- Task details -
Reproduce the listing word for word, leaving every picture behind.

- Data in this exercise -
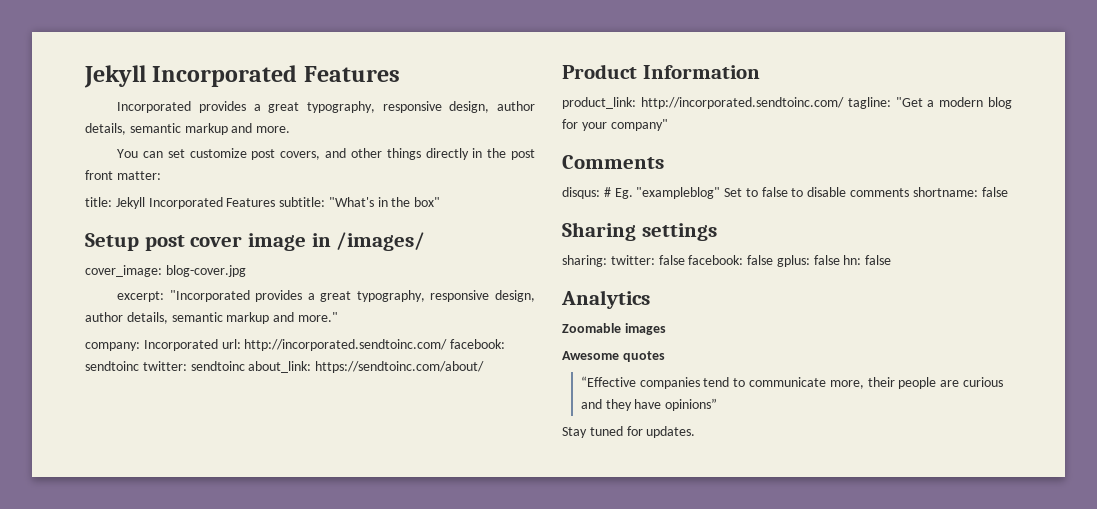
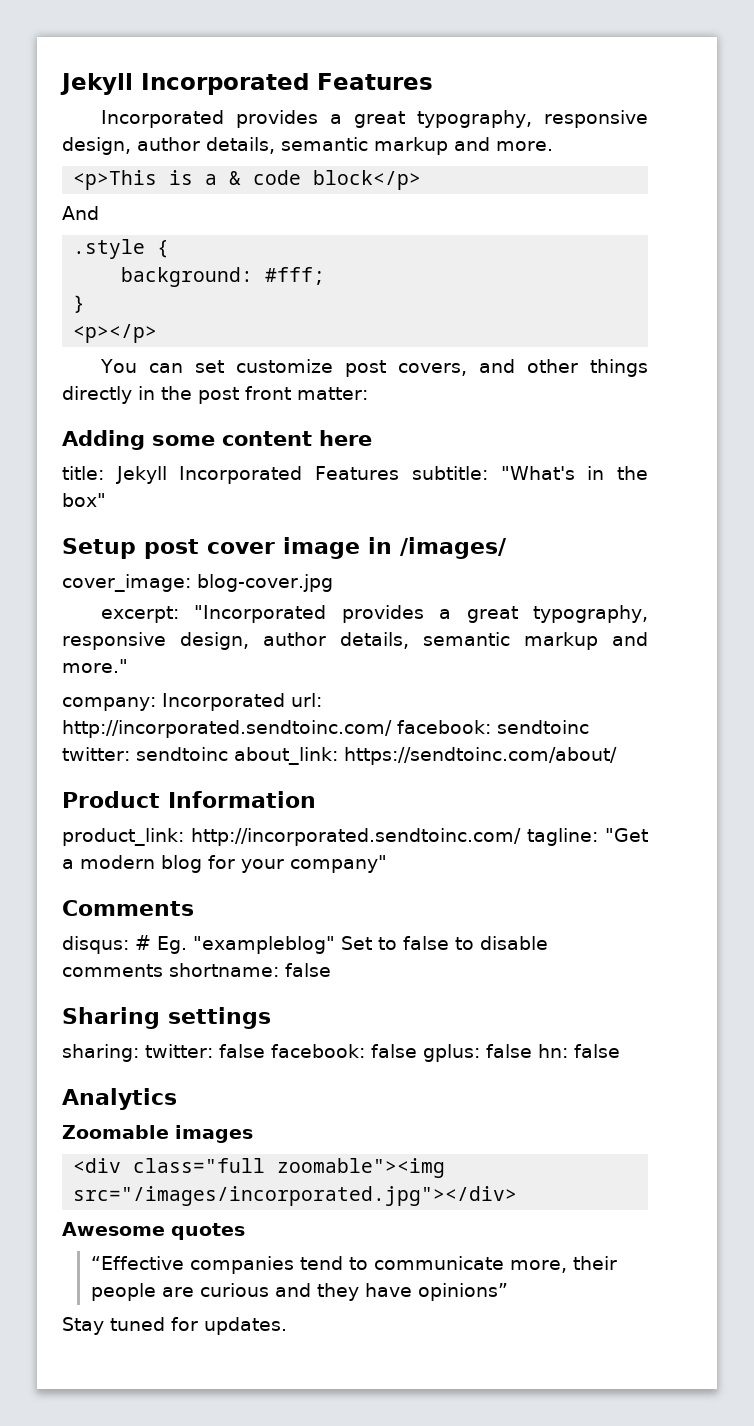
(291, 129) none -> [73,170,422,190] [62,206,99,220] [73,239,170,259] [121,267,326,287] [73,295,86,313] [73,324,158,343] // <p>This is a & code block</p> // And // .style { // background: #fff; // } // <p></p>
(161, 175) none -> [62,430,372,450] // Adding some content here
(666, 329) none -> [73,1158,446,1178] [73,1186,518,1206] // <div class="full zoomable"><img src="/images/incorporated.jpg"></div>

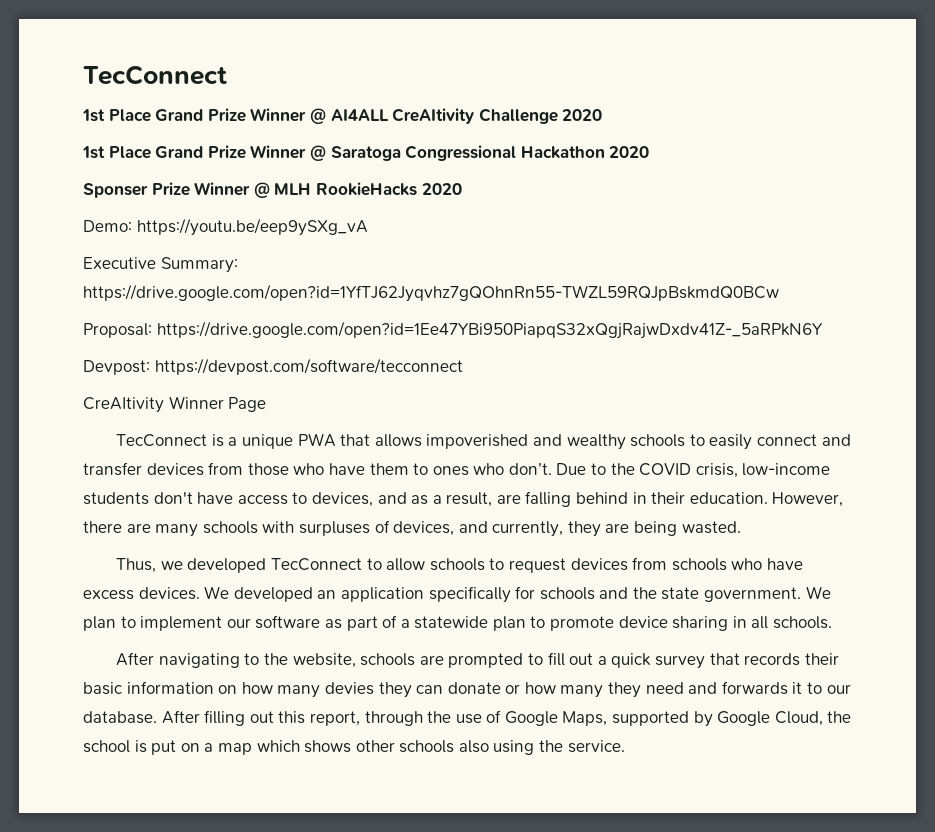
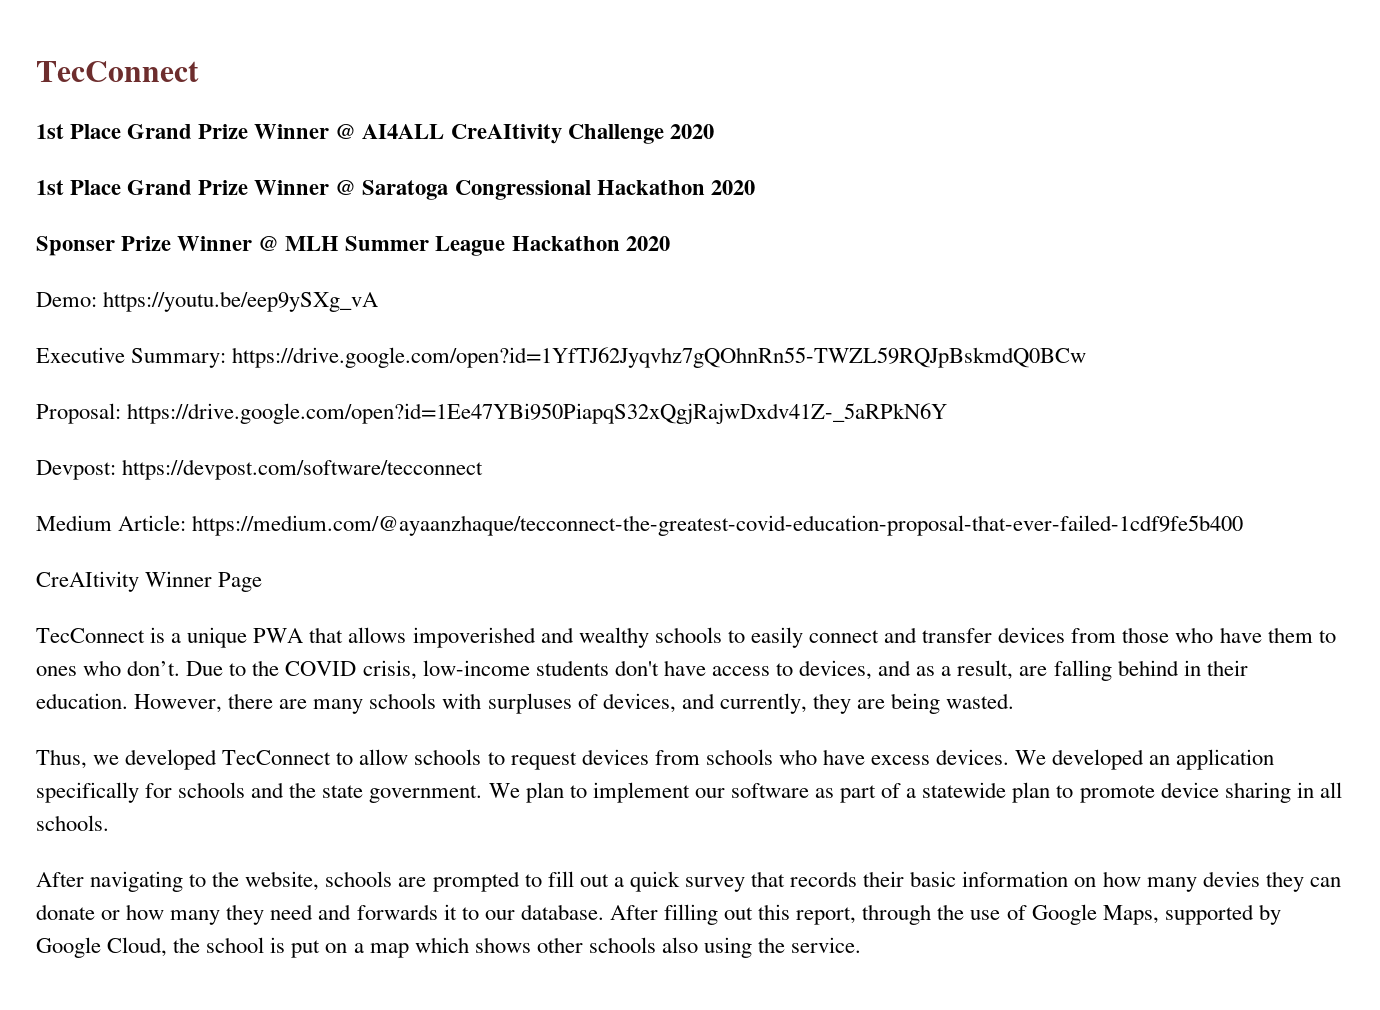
[315,182,417,196] RookieHacks -> [345,236,620,256] Summer League Hackathon
(463, 366) none -> [36,515,1244,536] // Medium Article: https://medium.com/@ayaanzhaque/tecconnect-the-greatest-covid-education-proposal-that-ever-failed-1cdf9fe5b400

- Your response -
(291, 129) none -> [73,170,422,190] [62,206,99,220] [73,239,170,259] [121,267,326,287] [73,295,86,313] [73,324,158,343] // <p>This is a & code block</p> // And // .style { // background: #fff; // } // <p></p>
(161, 175) none -> [62,430,372,450] // Adding some content here
(666, 329) none -> [73,1158,446,1178] [73,1186,518,1206] // <div class="full zoomable"><img src="/images/incorporated.jpg"></div>

[315,182,417,196] RookieHacks -> [345,236,620,256] Summer League Hackathon
(463, 366) none -> [36,515,1244,536] // Medium Article: https://medium.com/@ayaanzhaque/tecconnect-the-greatest-covid-education-proposal-that-ever-failed-1cdf9fe5b400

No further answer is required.